Okay, but this theory still seems non-standard. I — schopenhauer1
Would you accept that hierarchy theory is regarded as a universal natural organisational structure just as natural selection is held to be held a universal natural organising process? — apokrisis
And aren't Pattee and Salthe among those who have literally written the book on hierarchical organisation? Yet now they are really keen on calling it semiosis when talking about evolving systems. — apokrisis
Well, I may well accept it, but then, if this is THE way to look at nature, why is science itself not really concerned with it? — schopenhauer1
Now, yes there are some fairly well-lettered scientists involved with this theory, but again, they seem to have more of an enclave. — schopenhauer1
...but it seems to be a niche and not THE theory that science is advancing towards. — schopenhauer1
So if we want to ask cosmological questions, if we want to really explain everything, we need to apply a different method. We need to have a different starting point. And the search for that different method has been the central point in my thinking since the early 90's.
Now some of this is not new. The American philosopher, Charles Sanders Peirce, identified this issue that I've just mentioned in the late 19th century. However, his thinking has not influenced most physicists. Indeed, I was thinking about laws evolving before I read Charles Sanders Peirce. But something that he said encapsulates what I think is a very important conclusion that I came to through a painful route.
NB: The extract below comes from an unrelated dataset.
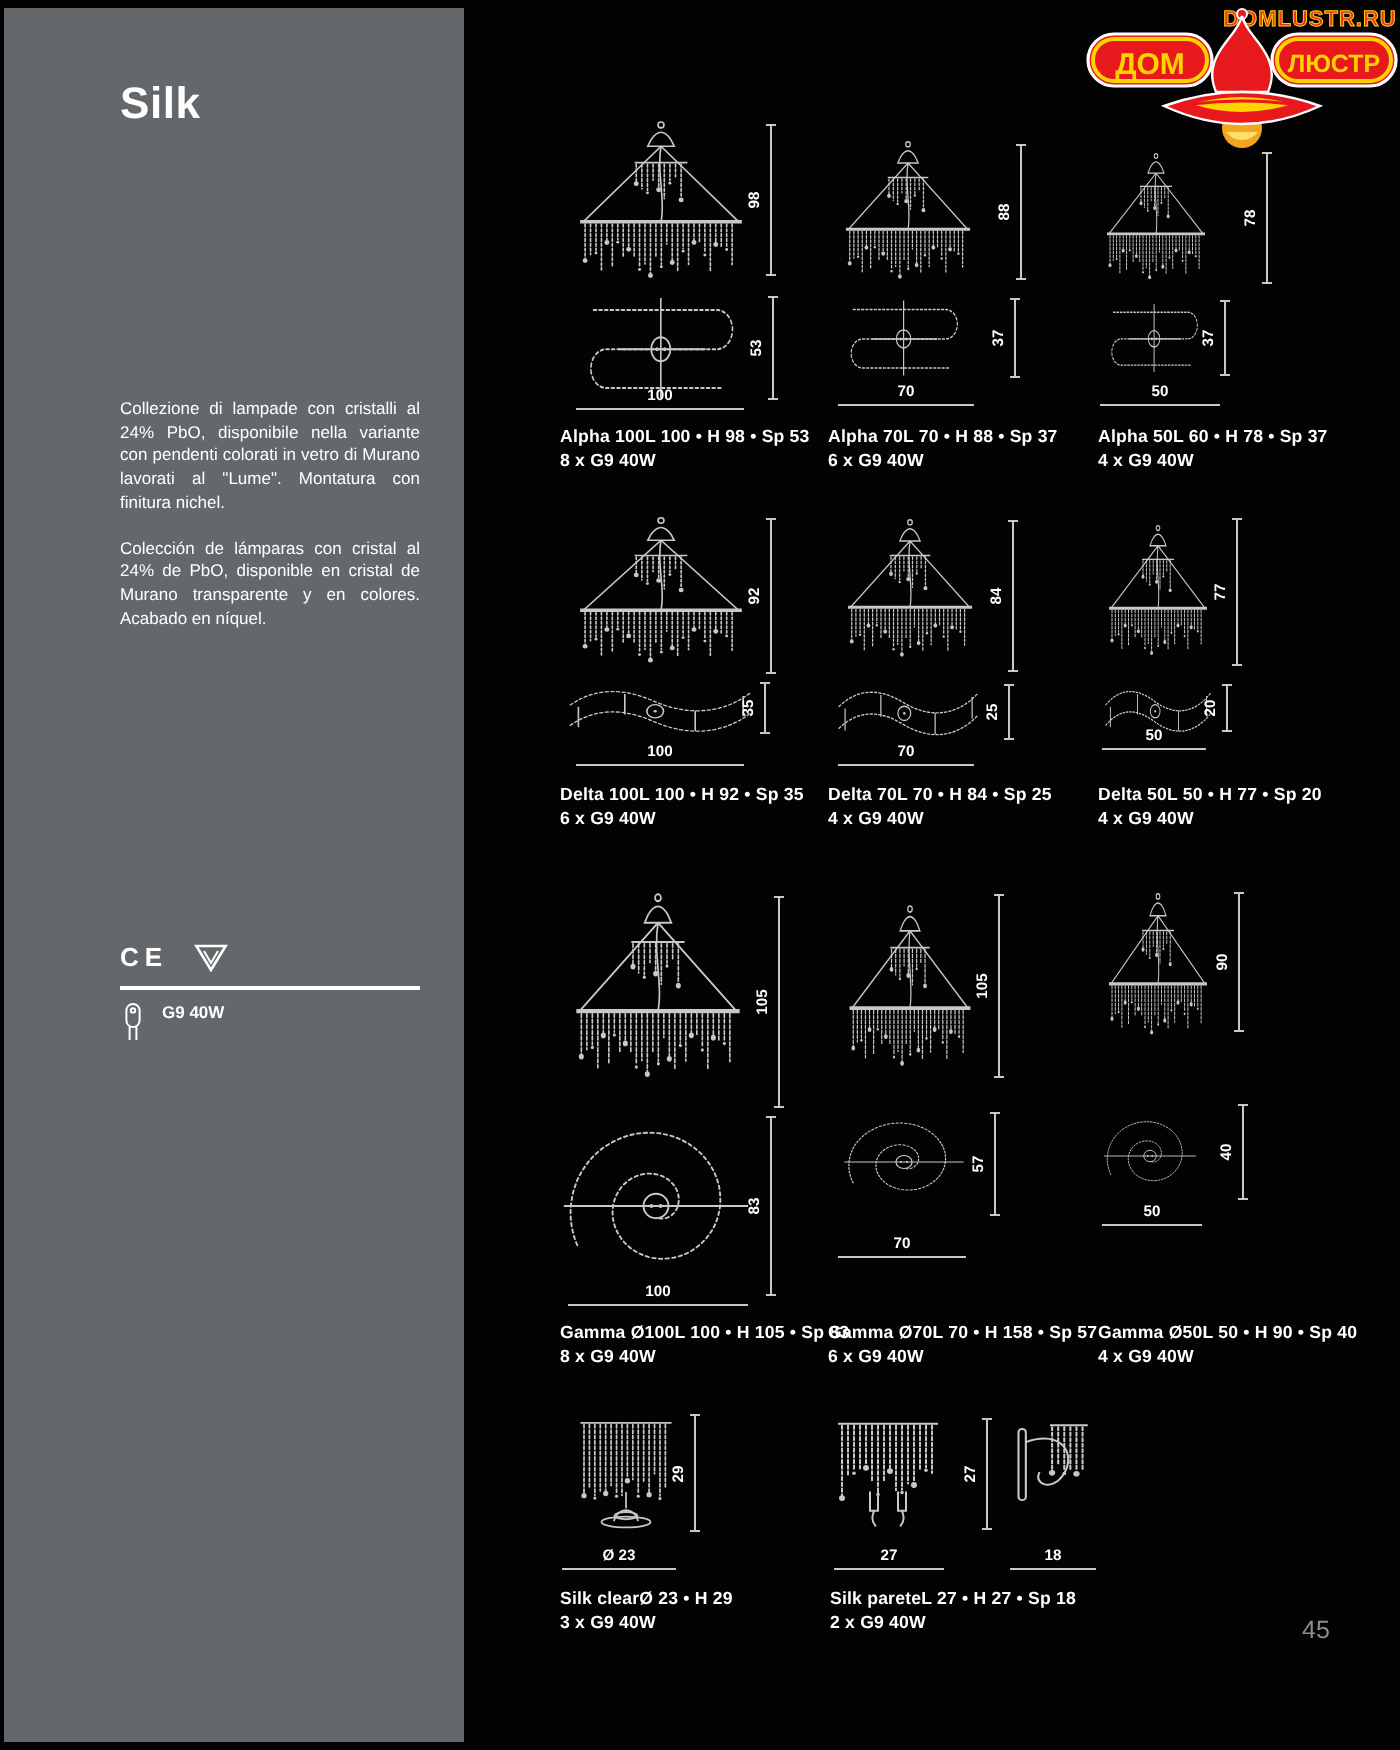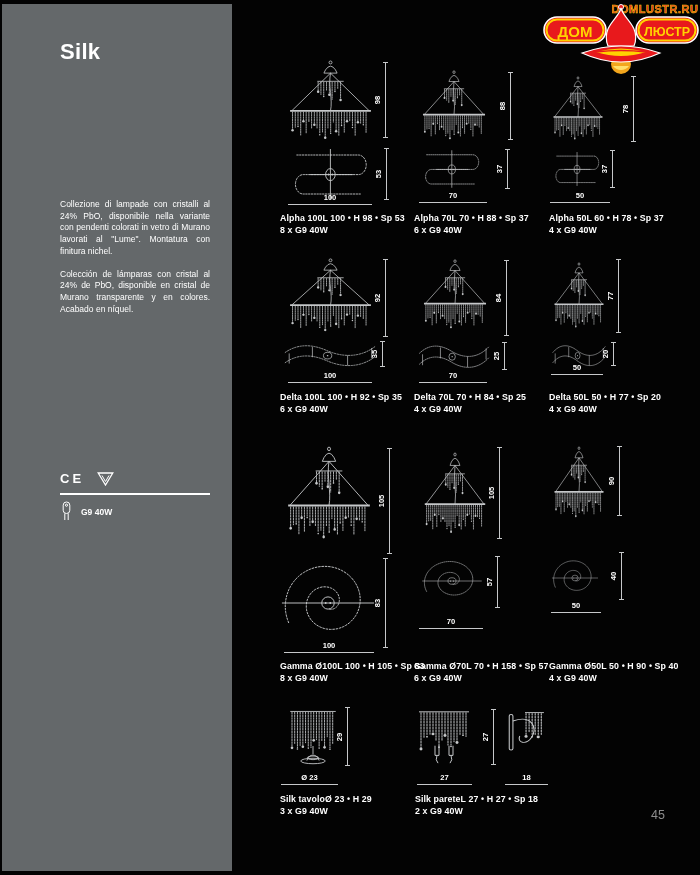"G9 40W" .lamp-row { align-items: center -> flex-start }
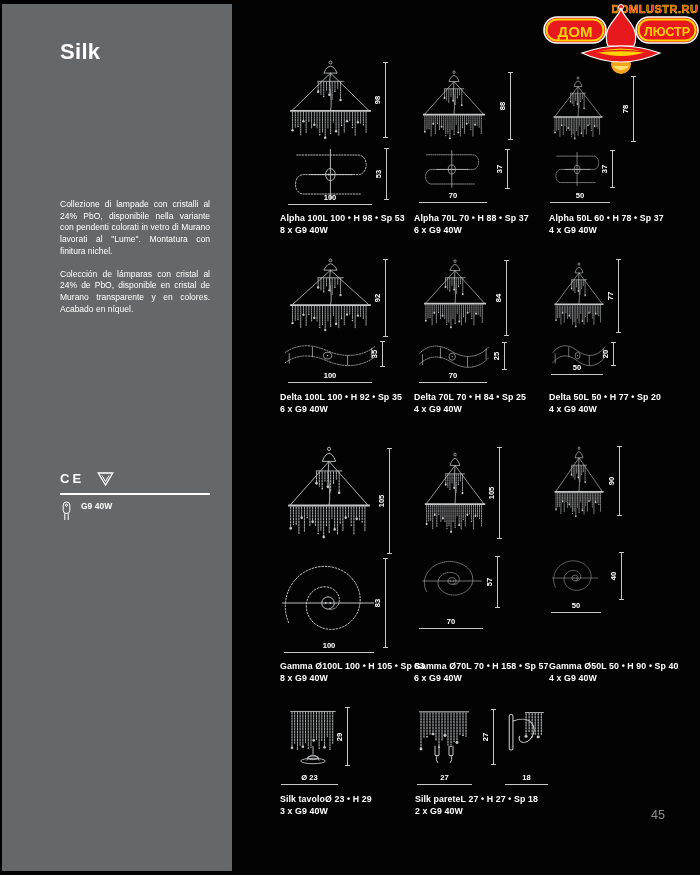"Silk tavolo" span { text: tavolo -> clear }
And other people have more recently come to it, which is that the only way to explain how the laws of nature might have been selected is if there's a dynamical process by which laws can change and evolve in time.
And so I've been searching to try to identify and make hypotheses about that process where the laws must have changed and evolved in time because the situation we're in is: Either we become kind of mystics, well, just those are the laws full stop, or we have to explain the laws. And if we want to explain the laws, there needs to be some history, some process of evolution, some dynamics by which laws change.
https://www.edge.org/conversation/lee_smolin-think-about-nature
The explanation is implications taken after the fact and interpreted in a light that matches the overriding theory. — schopenhauer1
All theories can thus never NOT fit into triadic theories because it is always there after the fact. — schopenhauer1
Well semiosis arises as a science of meaning - a way to account for language use, both in the ordinary sense and propositionally. Or do you doubt that it even applies there? — apokrisis
Can it be tested for, or is it something you think is not testable? — schopenhauer1
The other key finding: The nanoscale convergence zone has only really been discovered over the past decade. And alongside that is the discovery that this is also the realm of molecular machines.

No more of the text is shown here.